Можете сами припомнить, как много в раннем творчестве Кинга подобных посланий заглавными буквами, на витринах, в газетах, в переулках, которые буквально кричат и выпадают из нормальности. В том же «Оно». К сожалению, «Крауч-энд» скатывается в постмодернистский оммаж Лавкрафту, граничащий с безвкусицей, но задумка хороша. Текст ведет нас от ощущения некоторой неправильности, нарушенности (disturbing) до, собственно, ужаса перед инфернальным злом.
К слову, Лавкрафт и Кафка по тем же причинам не только создавали уникальные романы, но и сами жили в атмосфере беспокойства, невротичной тревоги и страха. Особенно откровенно это проявляется в биографии Лавкрафта, чьи расизм и ксенофобия настолько откинули его от неприятной реальности, что он сублимировал это в поражающие своей чуждостью и экзотикой миры. Там ведь не только Ктулху, а еще рыболюди, Антарктида, многое другое. Почти путешествие Гулливера. Обратите внимание, какое важное место в творчестве Лавкрафта занимает архитектура.
Мы видим и обратную картину. В кинговском рассказе «Все предельно», герой, используя всякие семиотико-герменевтические штучки-дрючки, умеет наводить порчу на смерть. Он рисует определенное послание, иногда даже просто мелом на асфальте, но прохожие не замечают эти рисунки, они не могут их воспринять и лишь инстинктивно отшатываются. Чтобы понять зло, нужно иметь зло в себе.
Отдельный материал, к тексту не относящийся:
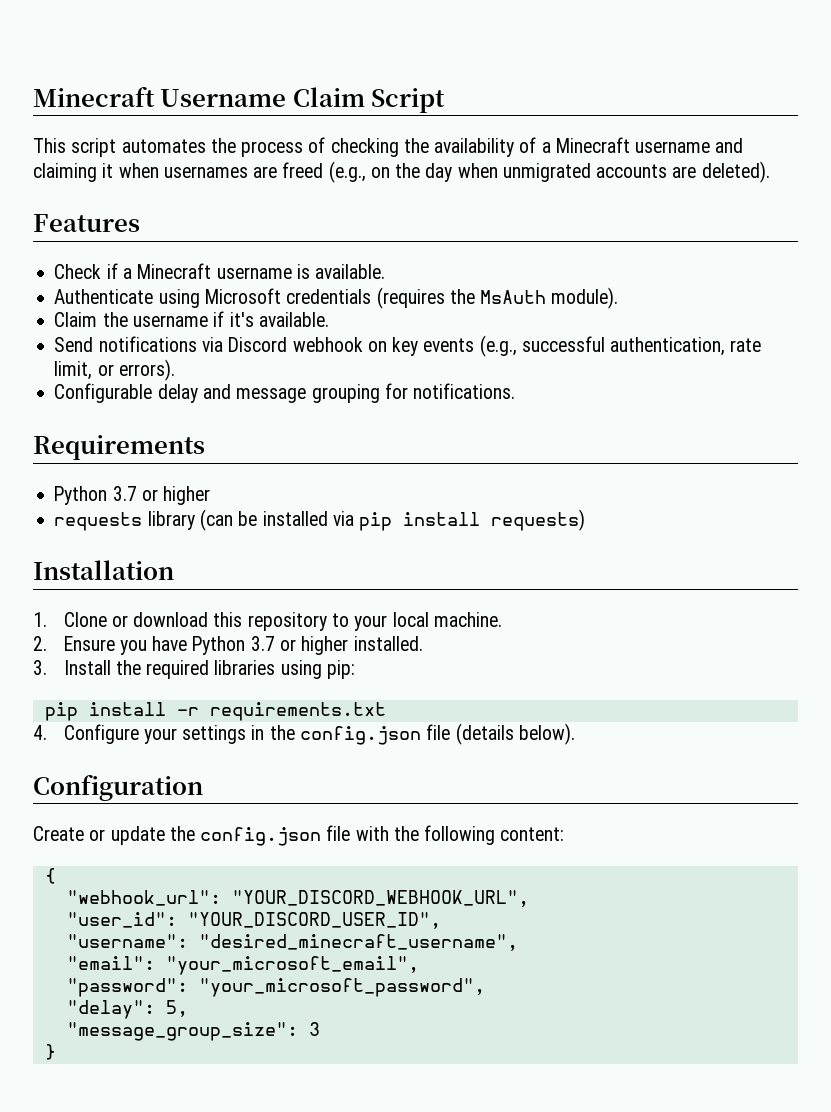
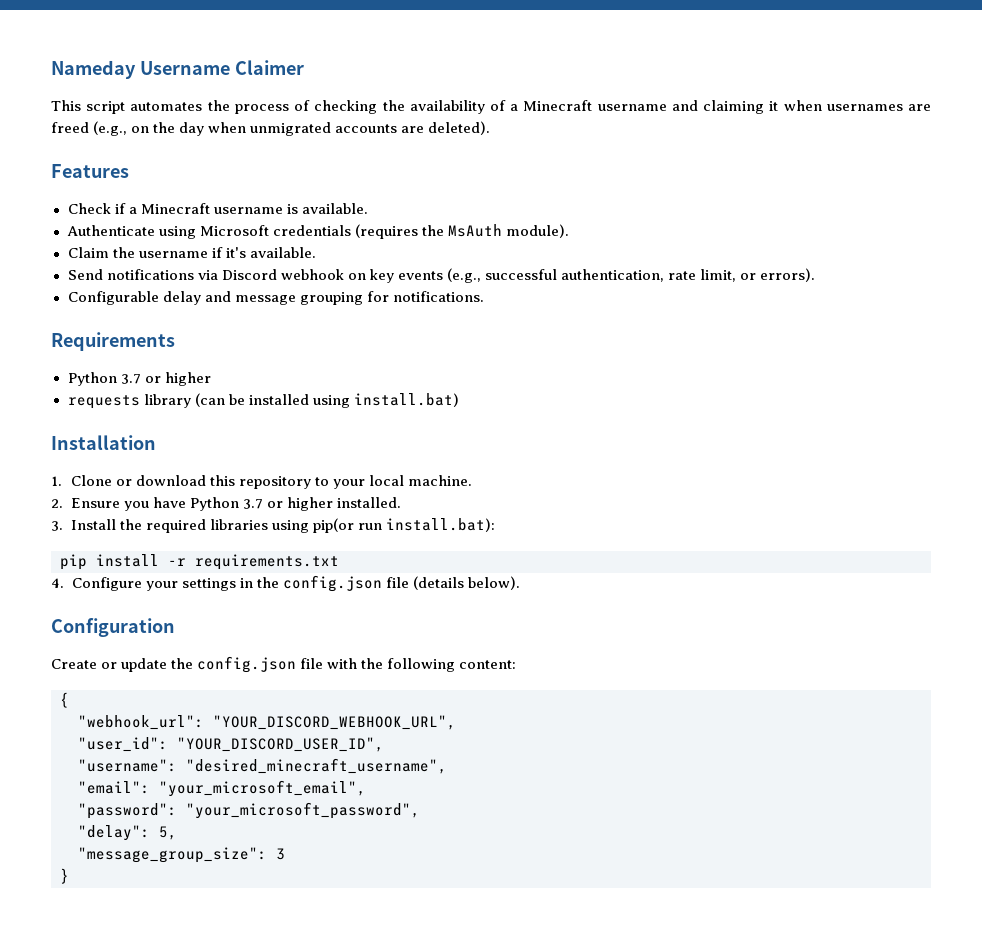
- Minecraft Username Claim Script
+ Nameday Username Claimer
- requests library (can be installed via pip install requests)
+ requests library (can be installed using install.bat)
- 3. Install the required libraries using pip:
+ 3. Install the required libraries using pip(or run install.bat):

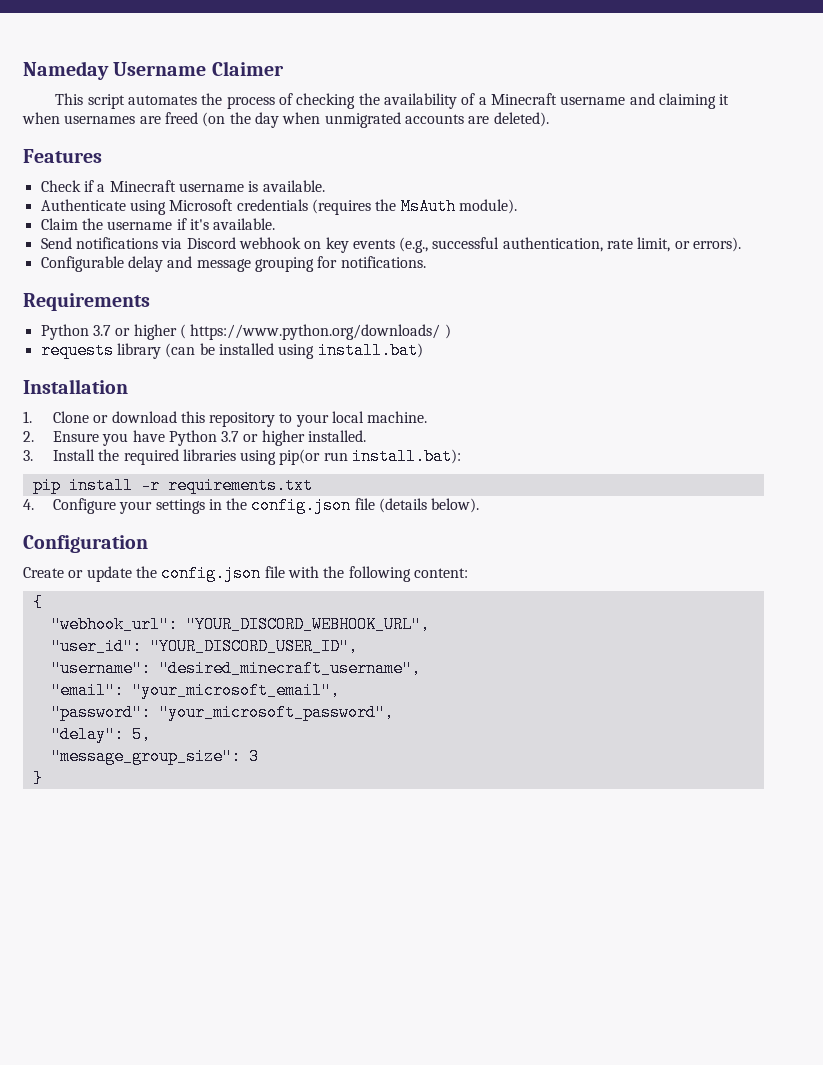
- This script automates the process of checking the availability of a Minecraft username and claiming it when usernames are freed (e.g., on the day when unmigrated accounts are deleted).
+ This script automates the process of checking the availability of a Minecraft username and claiming it when usernames are freed (on the day when unmigrated accounts are deleted).
  Requirements
- Python 3.7 or higher
+ Python 3.7 or higher ( https://www.python.org/downloads/ )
Или хотя бы какую-нибудь стигму, что-то делающее изгоем среди обывателей.
В это вот состояние тревожности (disturbing) человека очень легко вогнать даже на бытовом уровне. Достаточно звонка с незнакомого номера: ничего не говорить, дыхнуть пару раз, положить трубку. Учитывая, что большинство людей так и не переросли суеверия и магическое сознание, можно быть уверенной: дальше они справятся сами. Нас пугает, когда что-то пытается контактировать с нами, но связь постоянно прерывается. Пропущенные звонки — это стресс. Мы боимся чуждых знаков, зловещих тотемов, помечающих чужую территорию. Граффити уличных банд в неблагополучных районах — это ужас. Язык, мораль, этикет — все это существует лишь для того, чтобы создать прозрачные правила игры. Чтобы мы не боялись друг друга и могли общаться без топора за спиной. Вполне реальные маньяки страшны тем, что могут легко отбросить эту шелуху, уступив своим нечестивым страстям.
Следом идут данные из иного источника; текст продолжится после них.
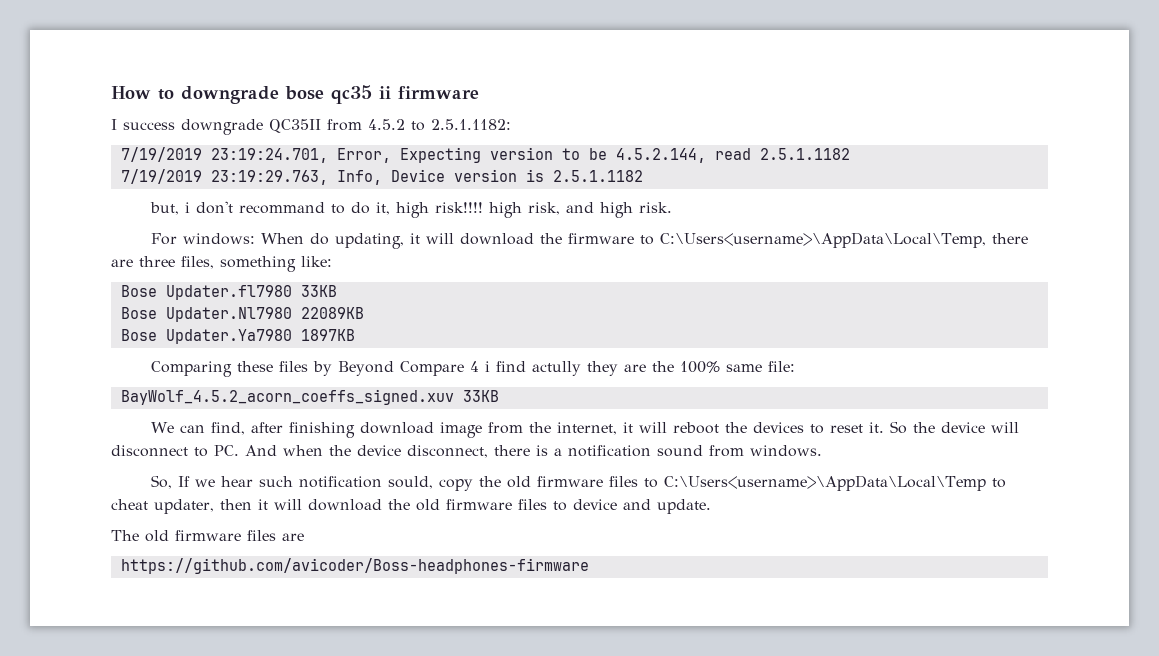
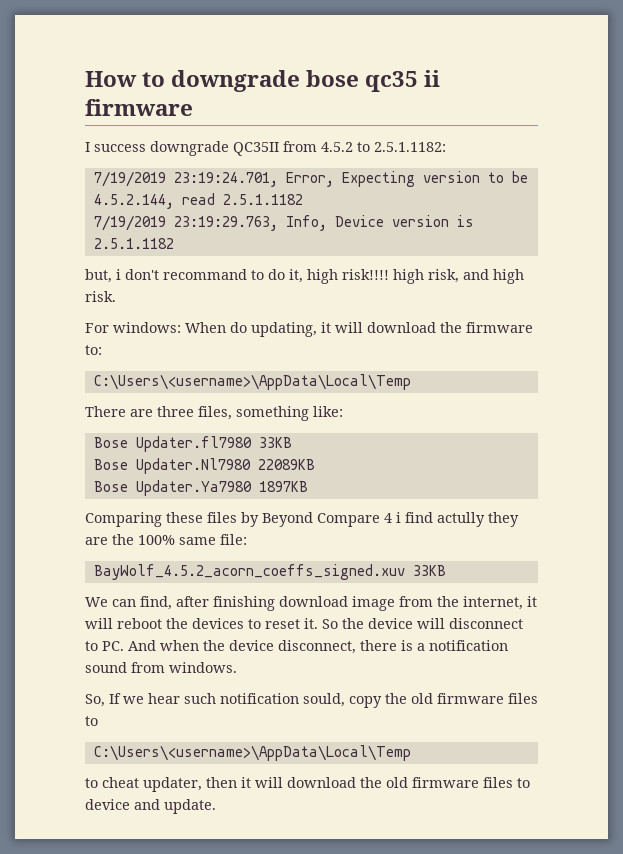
- For windows: When do updating, it will download the firmware to C:\Users<username>\AppData\Local\Temp, there are three files, something like:
+ For windows: When do updating, it will download the firmware to:
+ C:\Users\<username>\AppData\Local\Temp
+ There are three files, something like:
- So, If we hear such notification sould, copy the old firmware files to C:\Users<username>\AppData\Local\Temp to cheat updater, then it will download the old firmware files to device and update.
+ So, If we hear such notification sould, copy the old firmware files to
+ C:\Users\<username>\AppData\Local\Temp
+ to cheat updater, then it will download the old firmware files to device and update.
- The old firmware files are
- https://github.com/avicoder/Boss-headphones-firmware

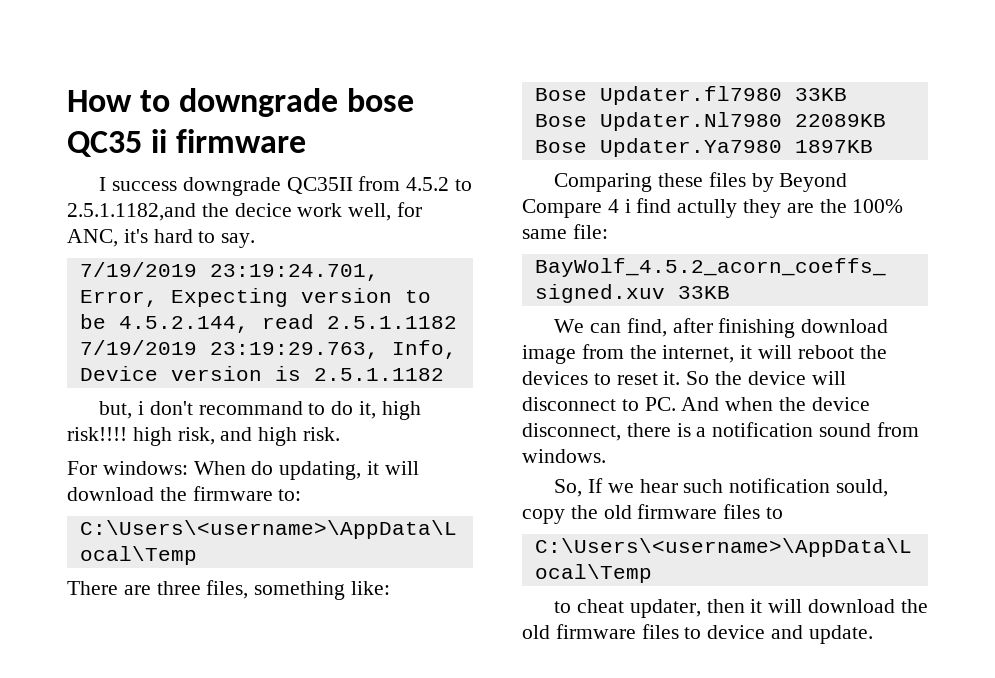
- How to downgrade bose qc35 ii firmware
+ How to downgrade bose QC35 ii firmware
- I success downgrade QC35II from 4.5.2 to 2.5.1.1182:
+ I success downgrade QC35II from 4.5.2 to 2.5.1.1182,and the decice work well, for ANC, it's hard to say.

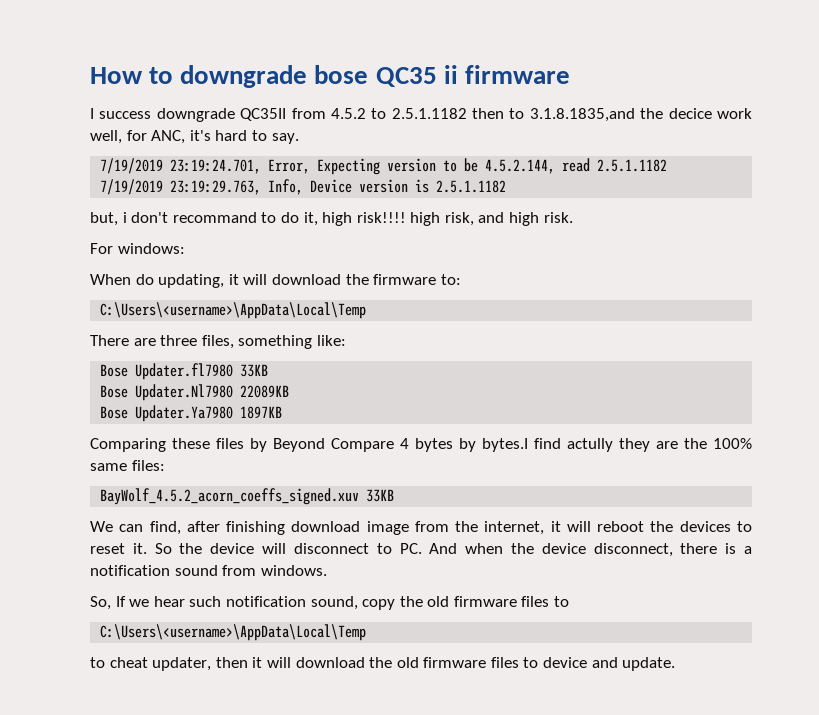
- I success downgrade QC35II from 4.5.2 to 2.5.1.1182,and the decice work well, for ANC, it's hard to say.
+ I success downgrade QC35II from 4.5.2 to 2.5.1.1182 then to 3.1.8.1835,and the decice work well, for ANC, it's hard to say.
- For windows: When do updating, it will download the firmware to:
+ For windows:
+ When do updating, it will download the firmware to:
- Comparing these files by Beyond Compare 4 i find actully they are the 100% same file:
+ Comparing these files by Beyond Compare 4 bytes by bytes.I find actully they are the 100% same files:
- So, If we hear such notification sould, copy the old firmware files to
+ So, If we hear such notification sound, copy the old firmware files to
Как мы общались с демонами? Призывали, пригвождали, причиняли боль — и уже после этого начинали диалог. Потому что боль — универсальный язык, послание, в котором нет ни излишней сложности, ни обмана. Боль понимают и паук-Пеннивайз, и отель «Оверлук». Бывает так, что герой застревает на дешифровке, тонет в древних текстах, отравляется тлетворной порчей. Поиск разгадки, тайнолюбие уводят его прочь от необходимых утилитарных решений. Он становится очарованной жертвой, слишком плотно контактировавшей со злом. Так что пропитой и приземленный детектив с Кольтом 1911 может оказаться эффективнее экзальтированного медиума, чей разум открыт всему потустороннему.
Зачем поднимать телефонную трубку? Они обязательно позвонят.